I apologize yet again for my long unannounced hiatus. School has been very tough now that our finals week is fast approaching, and add to that, our internet connection had problems due to the rain. Also, my creative juices had dried up yet again that's why i have been dormant these past few days (or is it weeks?).

As I said, our finals week is fast approaching, and life could not get any worst for me. I still have to do lots of reports and term papers and i need to do them fast. There's so many work to do, but there's so little time. each day gets stressful and the pressure is getting intense. I don't know if i can still take it. So if you'd see me turn into a psycho walking around naked while singing that sinabawang gulay song, you know what to blame.

Time flies so fast, and in a matter of weeks we'll be seeing the end of our first term as sophomore students. We'll be getting our course cards and in a few months time, our diplomas. We're already halfway through the course but here i find myself in a dilemma. Recently, I've been thinking of shifting to another course, that is, communication arts. My course now had been quite suffocating, with all those science subjects driving me mad. I have come to doubt if i had made the right course choice. I mean, the course is manageable, but I'm not sure if I'd really like the options available for me after college.

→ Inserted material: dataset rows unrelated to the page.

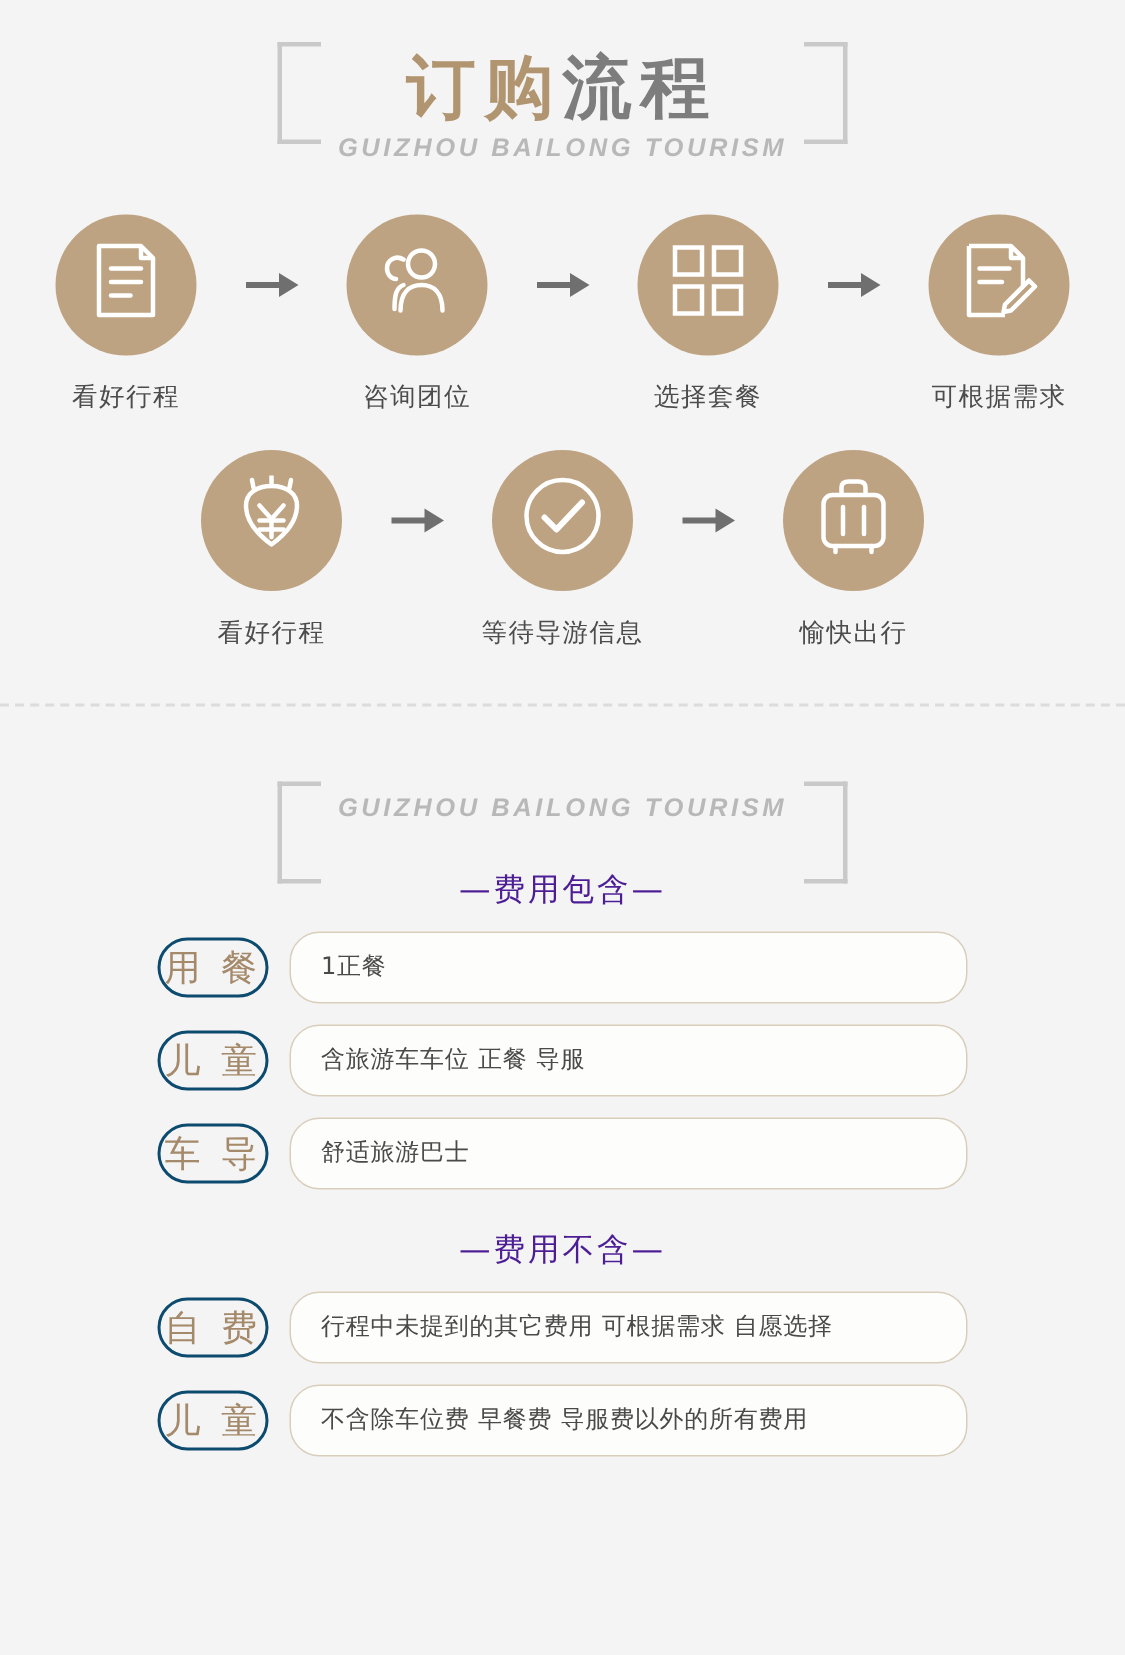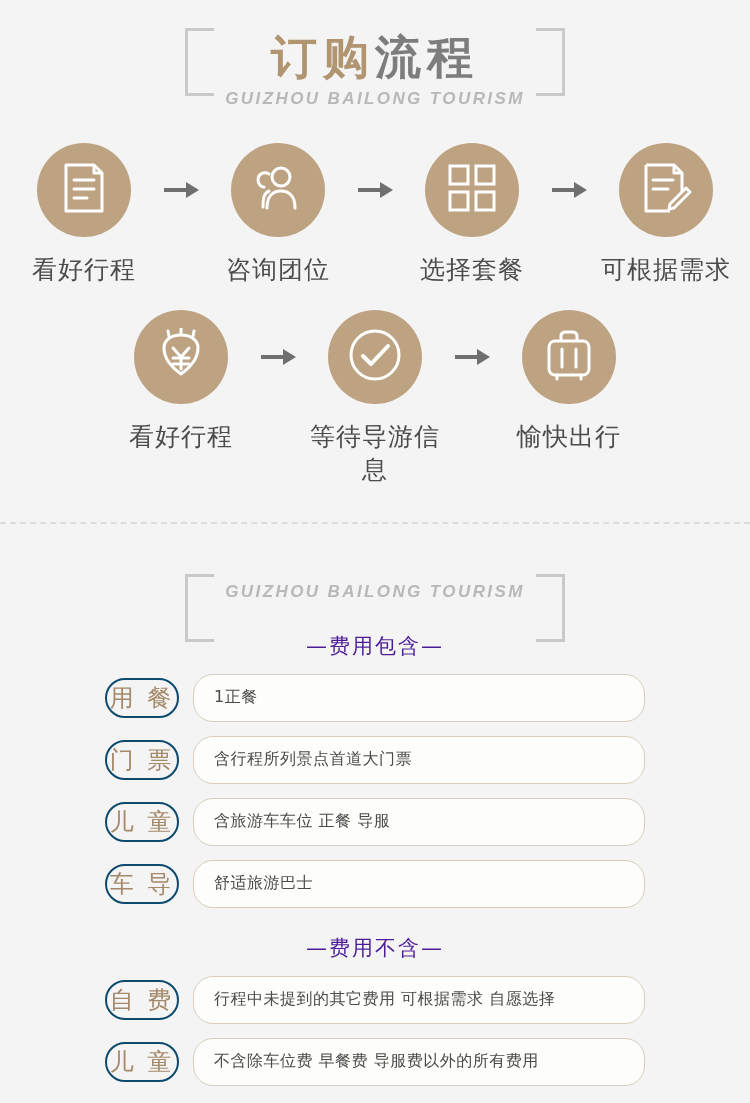"订购流程" .cn-title { font-family: Liberation Serif, serif -> Liberation Sans, sans-serif }
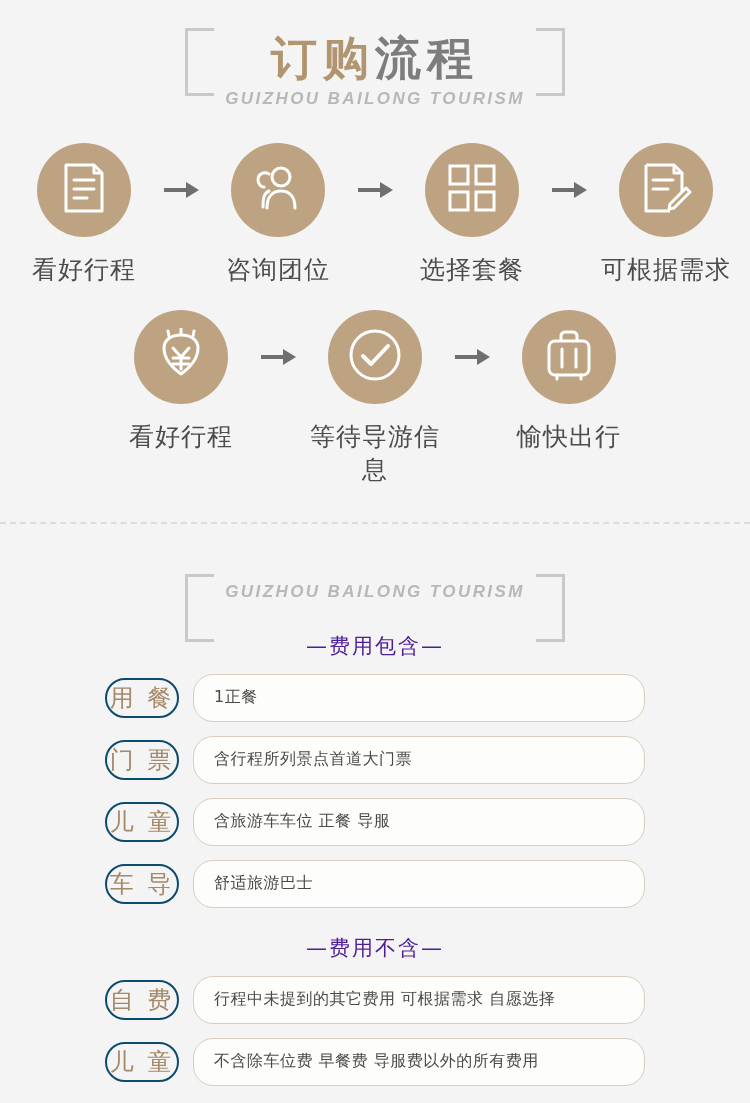"看好行程" .flow-label { font-size: 25px -> 17px }
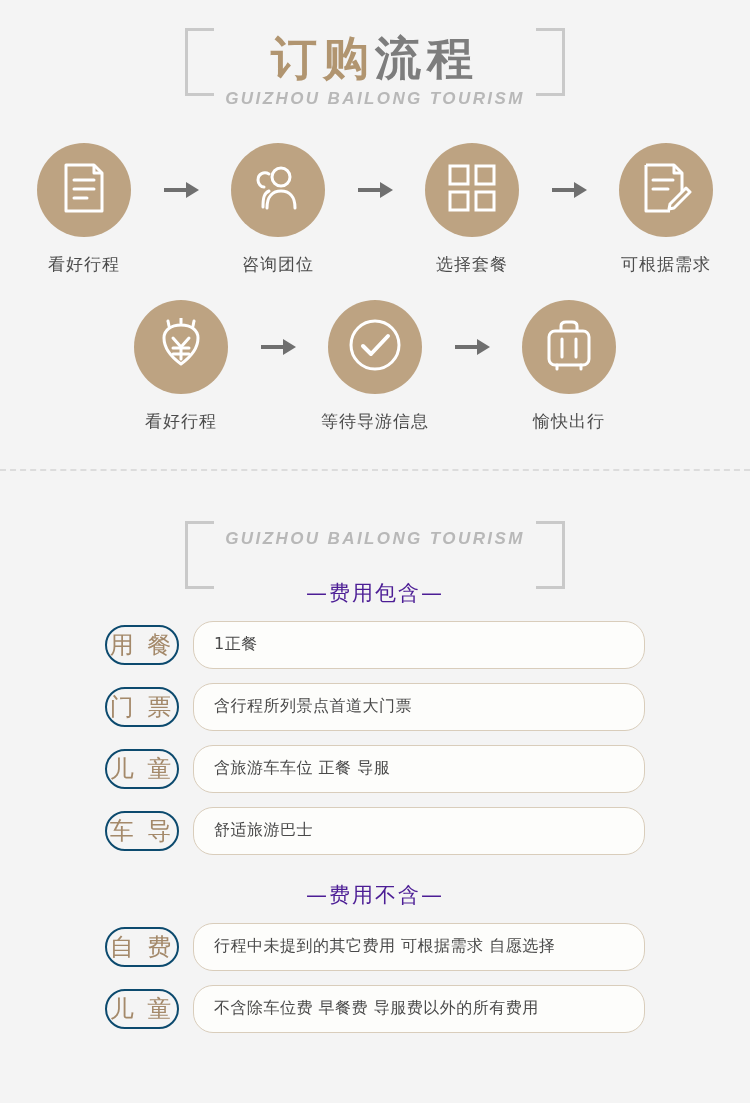"门 票" div.cost-row { html: <div> <div>门 票</div> <div>含行程所列景点首道大门票</div> </div> -> none }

I love the discipline of psychology. I love the psych topics and all of its applications, but I don't know if it's the best thing for me.

But why communication arts? You might ask. I've loved the limelight since I was a kid. I've tried venturing into the show business when I auditioned for 5 and up, a renowned show hosted by kids. The production, the set, and all the stuff that made that show run for a long period of time fascinated me. I've also loved imagining myself as a movie producer/director. Aside from that, I have this fascination for publications, photographs and all those artsy stuff. Add the fact that my Granddad and my Dad works in an advertising firm, which means that I can have guidance as I go on.

Despite the promises of communication arts, I'm still confused. I'm not certain on what direction I should take. Both courses promise a good career. I hope I can make a decision as soon as possible. You, what do you think? Should I go shift, or not?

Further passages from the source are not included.